We find that applicants who demonstrate a strong commitment to career-oriented extracurricular activities while in high school have a slightly lower chance of being admitted to a top school. This outcome affects only students who have won awards or assumed leadership positions in these activities, not those known for their extensive involvement. These extracurriculars might include 4-H clubs or Future Fa[r]mers of America, as Douthat mentions, but they could also include junior ROTC, co-op work programs, and many other types of career-oriented endeavors. Participating in these activities does not necessarily mean that applicants come from rural backgrounds. The weak negative association with admission chances could just as well suggest that these students are somewhat ambivalent about their academic futures.So Espenshade disputes that rural kids are disadvantaged, attributing any bias to an apparent career-orientation among those who participate in activities like FFA and junior ROTC.

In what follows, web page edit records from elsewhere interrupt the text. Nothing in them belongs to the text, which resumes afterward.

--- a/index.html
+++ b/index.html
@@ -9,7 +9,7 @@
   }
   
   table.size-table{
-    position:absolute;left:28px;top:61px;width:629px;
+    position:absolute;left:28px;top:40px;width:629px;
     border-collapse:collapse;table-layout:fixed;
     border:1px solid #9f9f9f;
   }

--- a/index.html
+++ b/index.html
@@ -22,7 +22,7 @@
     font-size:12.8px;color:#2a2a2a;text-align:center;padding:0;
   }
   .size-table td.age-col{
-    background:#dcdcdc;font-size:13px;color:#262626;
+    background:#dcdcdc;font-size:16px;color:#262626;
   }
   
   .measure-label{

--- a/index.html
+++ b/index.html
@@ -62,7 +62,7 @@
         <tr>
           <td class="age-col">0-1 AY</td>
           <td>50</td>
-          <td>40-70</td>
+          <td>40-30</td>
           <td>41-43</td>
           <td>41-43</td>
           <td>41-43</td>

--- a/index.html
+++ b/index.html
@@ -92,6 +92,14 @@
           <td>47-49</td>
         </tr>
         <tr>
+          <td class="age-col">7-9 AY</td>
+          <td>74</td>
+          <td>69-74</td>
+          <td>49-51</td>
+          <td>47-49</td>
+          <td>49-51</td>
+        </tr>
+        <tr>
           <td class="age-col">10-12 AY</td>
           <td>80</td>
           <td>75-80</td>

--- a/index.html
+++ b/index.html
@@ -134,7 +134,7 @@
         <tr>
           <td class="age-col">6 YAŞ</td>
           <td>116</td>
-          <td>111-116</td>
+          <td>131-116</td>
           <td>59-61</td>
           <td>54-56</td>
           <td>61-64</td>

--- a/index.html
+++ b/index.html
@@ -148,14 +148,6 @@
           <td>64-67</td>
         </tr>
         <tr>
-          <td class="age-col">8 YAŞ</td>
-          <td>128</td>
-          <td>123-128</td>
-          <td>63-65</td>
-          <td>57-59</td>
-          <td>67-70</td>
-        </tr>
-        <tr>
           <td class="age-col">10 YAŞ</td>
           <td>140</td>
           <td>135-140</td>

What Espenshade and elite college admissions officers appear not to know is that many rural schools don't have extracurricular activities other than FFA, 4-H, junior ROTC and similar activities that they characterize as "career oriented." At least this was the case at my high school in rural Arkansas. Well, we also had chapters of Future Homemakers of America and Future Business Leaders of America, but leadership in the former certainly doesn't sound academic, and the latter involved learning to type and take short-hand--not invest a stock portfolio--so I don't think that would do the trick either. This leaves me wondering--if being a leader and winning awards in these organizations makes students seem less desirable rather than more so, what are rural students with only these opportunities supposed to do if they aspire to attend such a college?
Similarly depressing is the fact that working part-time was off putting to elite college admissions officers. Yet again, this is just the sort of thing that rural and/or working-class students are likely to do. Their families may not have the luxury to encourage them to focus on academic pursuits such as advanced placement classes--which may not be available at their schools in any event.

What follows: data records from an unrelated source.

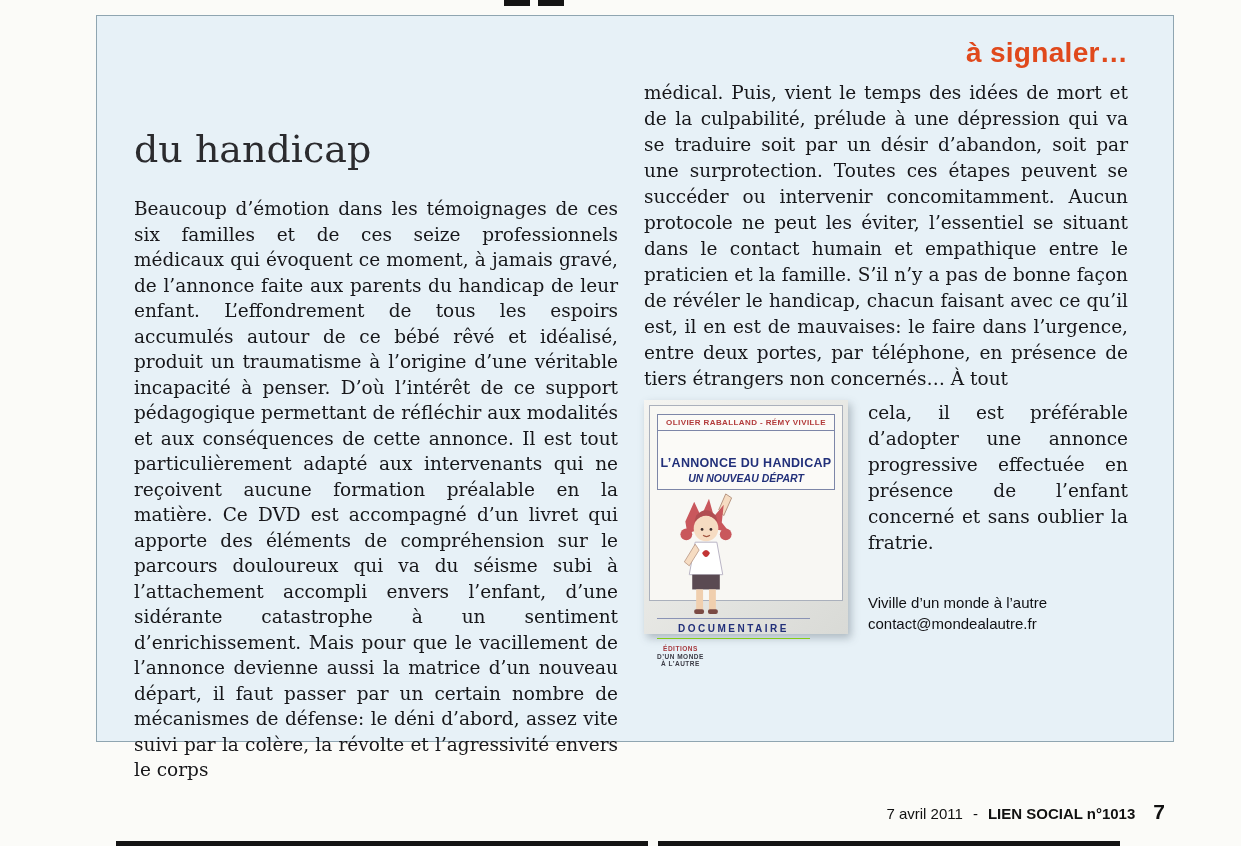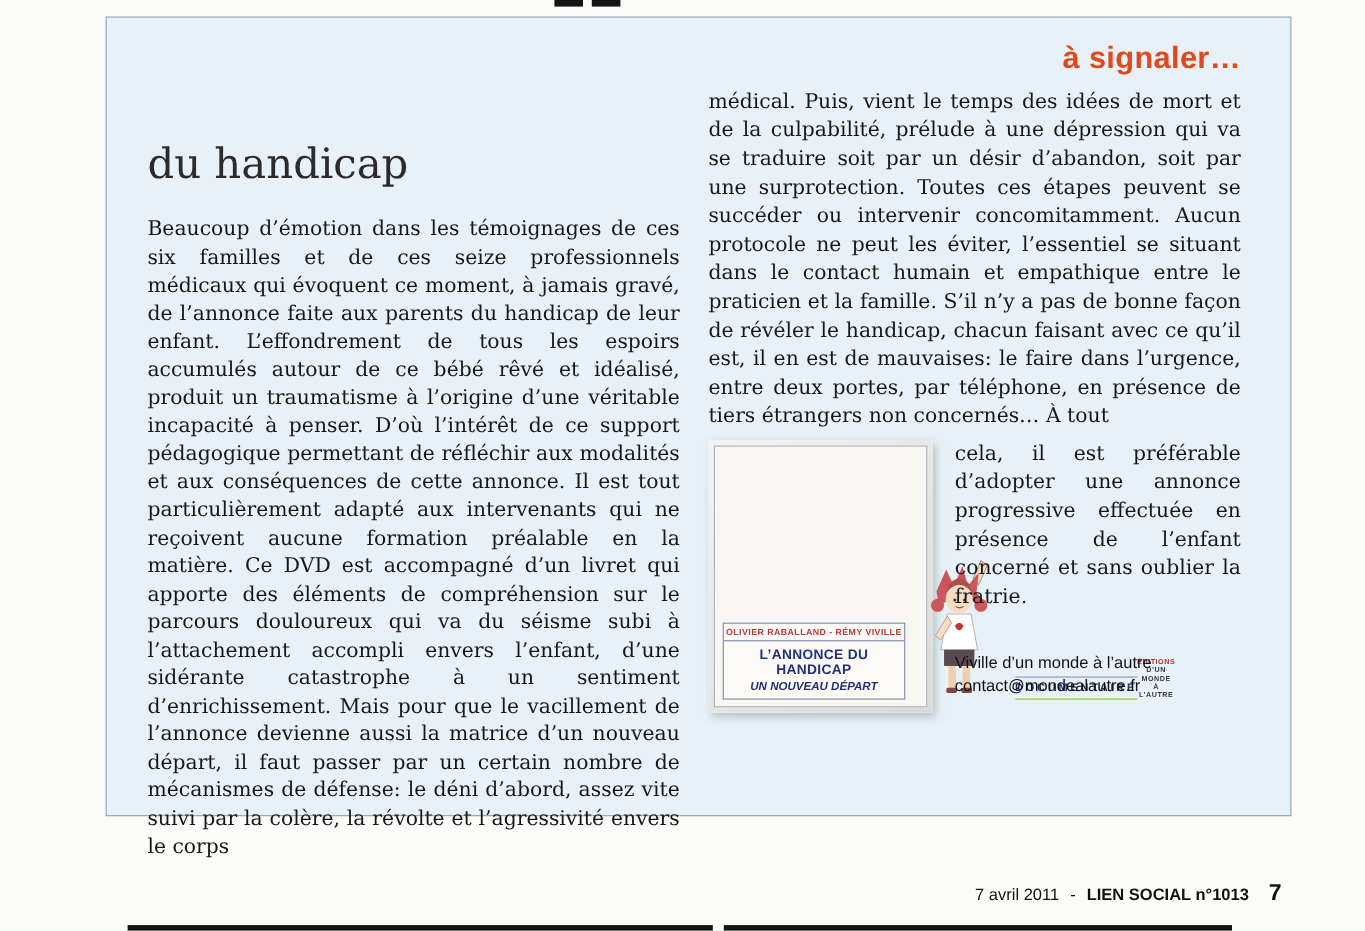--- a/index.html
+++ b/index.html
@@ -67,12 +67,12 @@
     box-shadow: 3px 4px 8px rgba(70, 82, 95, 0.35);
   }
   .cover {
-    height: 238px;
+    height: 196px;
     background: #f8f7f3;
     border: 1px solid #aab0bc;
     display: flex;
-    flex-direction: row;
-    align-items: flex-end;
+    flex-direction: column;
+    align-items: flex-start;
     padding: 8px 7px 6px 7px;
     font-family: "Liberation Sans", sans-serif;
   }

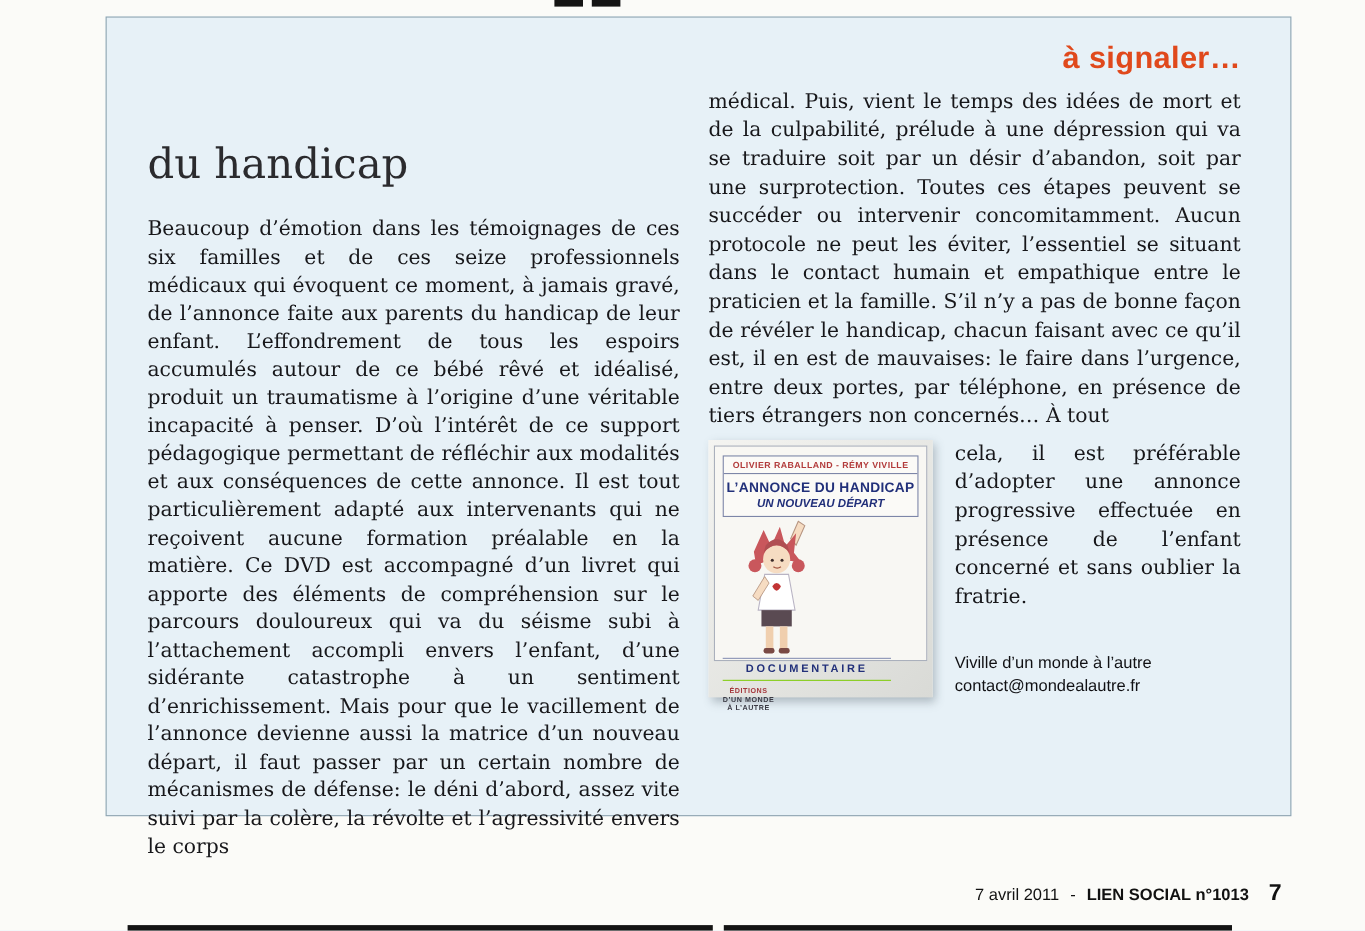--- a/index.html
+++ b/index.html
@@ -97,6 +97,7 @@
     letter-spacing: 0.3px;
     color: #22307a;
     padding: 5px 2px 1px 2px;
+    margin-top: 20px;
   }
   .cover-subtitle {
     font-size: 10.5px;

Espenshade goes on to assert that "Red state" applicants are arguably at an advantage in the application process, noting that students from Utah are 45 times more likely to be admitted to an elite college than similarly situated applicants from California; applicants from Montana or West Virginia are 25 times more likely to be admitted and those from Alabama 10 times more likely. He continues: "On the other hand, coming from such “Blue” states as Virginia or Colorado lowers the odds of admission." Funny, I thought Virginia and Colorado were swing/purple states, but never mind.
To this, Douthat responds:
There are upscale Bobo enclaves even in states that we think of as rural and “red,” and it’s perfectly possible for an elite school to boost its geographic diversity by admitting Alabamans who attended Indian Springs School or Kansans who went to Pembroke Hill (both of which showed up on Worth Magazine’s list of the top 100 feeder schools for elite university), without actually gaining anything much in the way of socioeconomic diversity along the way.I agree with Douthat that admitting students from Alabama and Kansas--and even Montana and West Virginia and Utah--is not tantamount to admitting rural students, and it guarantees neither socioeconomic diversity nor true geographic diversity. While these states are perceived as rural in our popular consciousness--and while rural culture may persist to some degree even in urban parts of these states--those being admitted from these states are likely economically privileged and from metropolitan areas, especially if they are white. (One of the overall headlines from the Espenshade-Radford study is that elite colleges tend to opt for a two-for-one model to achieve diversity. That is, to the extent they seek socioeconomic diversity, they do so with students of color who are seen as bringing diversity on two fronts; socioeconomically disadvantaged white students tend to be lose out in this process).
All this makes it seem that elite college admissions offices don't see and value rural students--especially rural white students--for who they are, the diversity they represent, and the leadership and promise they have exhibited.